There was a shadow in the foreground that
Elsa Dukane hadn’t noticed until the wolf’s unanswered cries for
help died with the wind. She spun around to greet that person with
a right hook, but was hurled to the ground instead.

Elsa’s pocket knife was thrown aside and out
of reach by the time she hit the dirt. She turned to face her
silent antagonist, but was stunned to learn just whom it was that
sent her to the ground.

“I warned you,” said a less than enthused
Gemma Kohl with empathetic hands extended. “Lukas cannot be trusted
any longer. He’s nearly under the lady’s complete control now.”

“I don’t believe that,” Elsa said, flatly. “I
refuse to believe that.”

“And
that
is why you would’ve died
here,” Gemma said with a hushed tone and cold, dead eyes.

She stepped towards Elsa and in response her
friend took one step back. It was a common reaction when faced with
the powers she possessed. Unlike the vampires and werewolves, her
powers were of the spectral realm and could be neither seen nor
felt until it was too late. Such power had a tendency to scare
those outside her circle away.

“What is he?” Elsa asked with her head tilted
upwards to the pale moon. “I thought werewolves could only turn
under the full moon?”

Gemma took another step forward. This time
Elsa held her ground and waited until she received her answer. Elsa
wanted to believe her friend. Wanted to believe that whatever Gemma
said wouldn’t be the same lie she’d been told ever since they first
met.

“A werewolf he is,” said Gemma, “but the full
moon doesn’t grant him control of the wolf inside. That power was
born unto him. The full moon denies them of this power and robs
them of rational thought. Let me be clear, Elsa. Do
not
get
caught outside on the night of a full moon. Not in the city of
Salem.”

Salem once filled Elsa Dukane with pride.
That pride extended to the city that raised her, the residents that
dwelled within, and her father, the man that reigned from up high.
Pride that’d long since receded to the furthest reaches of her
mind.

This wasn’t the first time Elsa felt this
way. The festival of the moon introduced her to the man that would
see her world forever changed. That was the sight of one so dark
and grotesque that it would drive her to spiteful thoughts of all
those that she once called friend and neighbor.

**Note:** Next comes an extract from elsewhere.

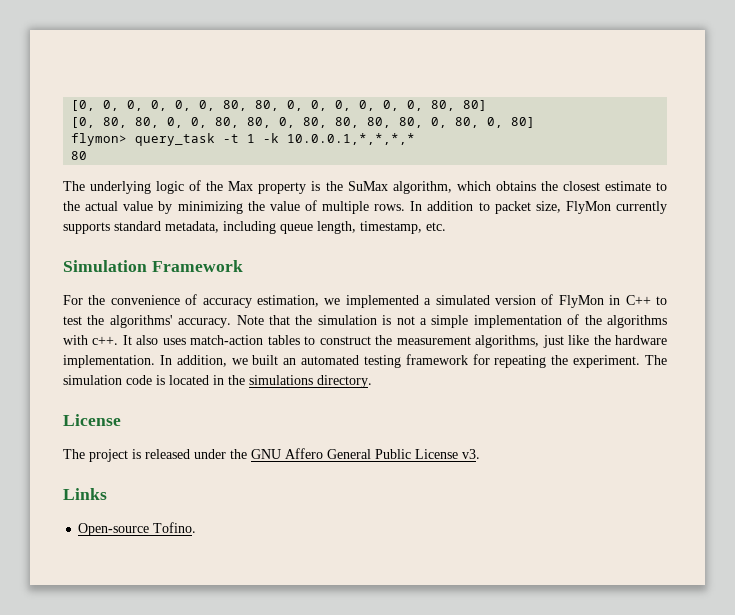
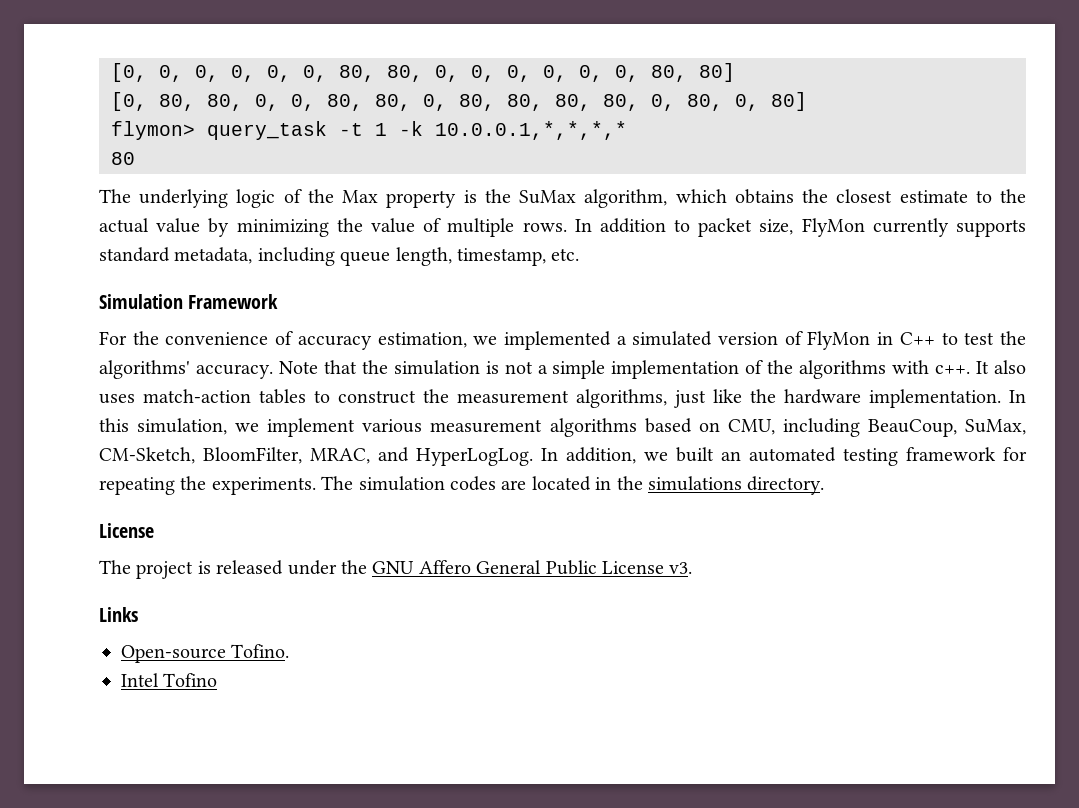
(172, 360) none -> [99,418,1026,437] [99,447,558,466] this simulation, we implement various measurement algorithms based on CMU, including BeauCoup, SuMax, CM-Sketch, BloomFilter, MRAC, and HyperLogLog. In
[573,355,641,368] experiment. -> [211,477,316,495] experiments.
[126,375,165,385] code is -> [450,476,527,491] codes are
(197, 527) none -> [121,673,218,687] // Intel Tofino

In the blink of an eye her world became a lie
and all those that kept it from her had done so with an ulterior
motive.

“What about Remus Castalon?” Elsa asked. “I
must know!”

“He is what you believe him to be,” Gemma
replied. “Although, should he come knocking at your door in the
middle of the night, a request for entrance would be the least of
your worries.”

Elsa didn’t need to be reminded to fear the
man in black. The first sight of the many notched fangs did that
well enough as it was. There was no romantic attachment in her
heart, nor could there ever be, but Remus had given her the one
thing in this world none had given before. He showed his true self
and made no attempts to hide what he was on the inside. He never
hid the beast within.

“And what are you?” Elsa asked.

Gemma came yet another step closer until
there was nary a hair’s breadth between them. This moment had been
a long time coming and yet she still wasn’t prepared to answer. Not
to the degree her closest friend deserved. This wasn’t her secret
to give. Not entirely.

“I am,” she said, trying desperately to place
the words, “harder to explain.”

Chapter Eighteen

Night Kings: Sunkeeper

Gregory Blackman

Incriminating Behavior

It was late into the night and still the
mayoral office was alive with activity. Only the lights in the
office were turned off and Victor Dukane had long since left for
the night. Bernhard Wendish was crouched down low as he flicked
through the furthest reaches of the Victor’s personal cabinet.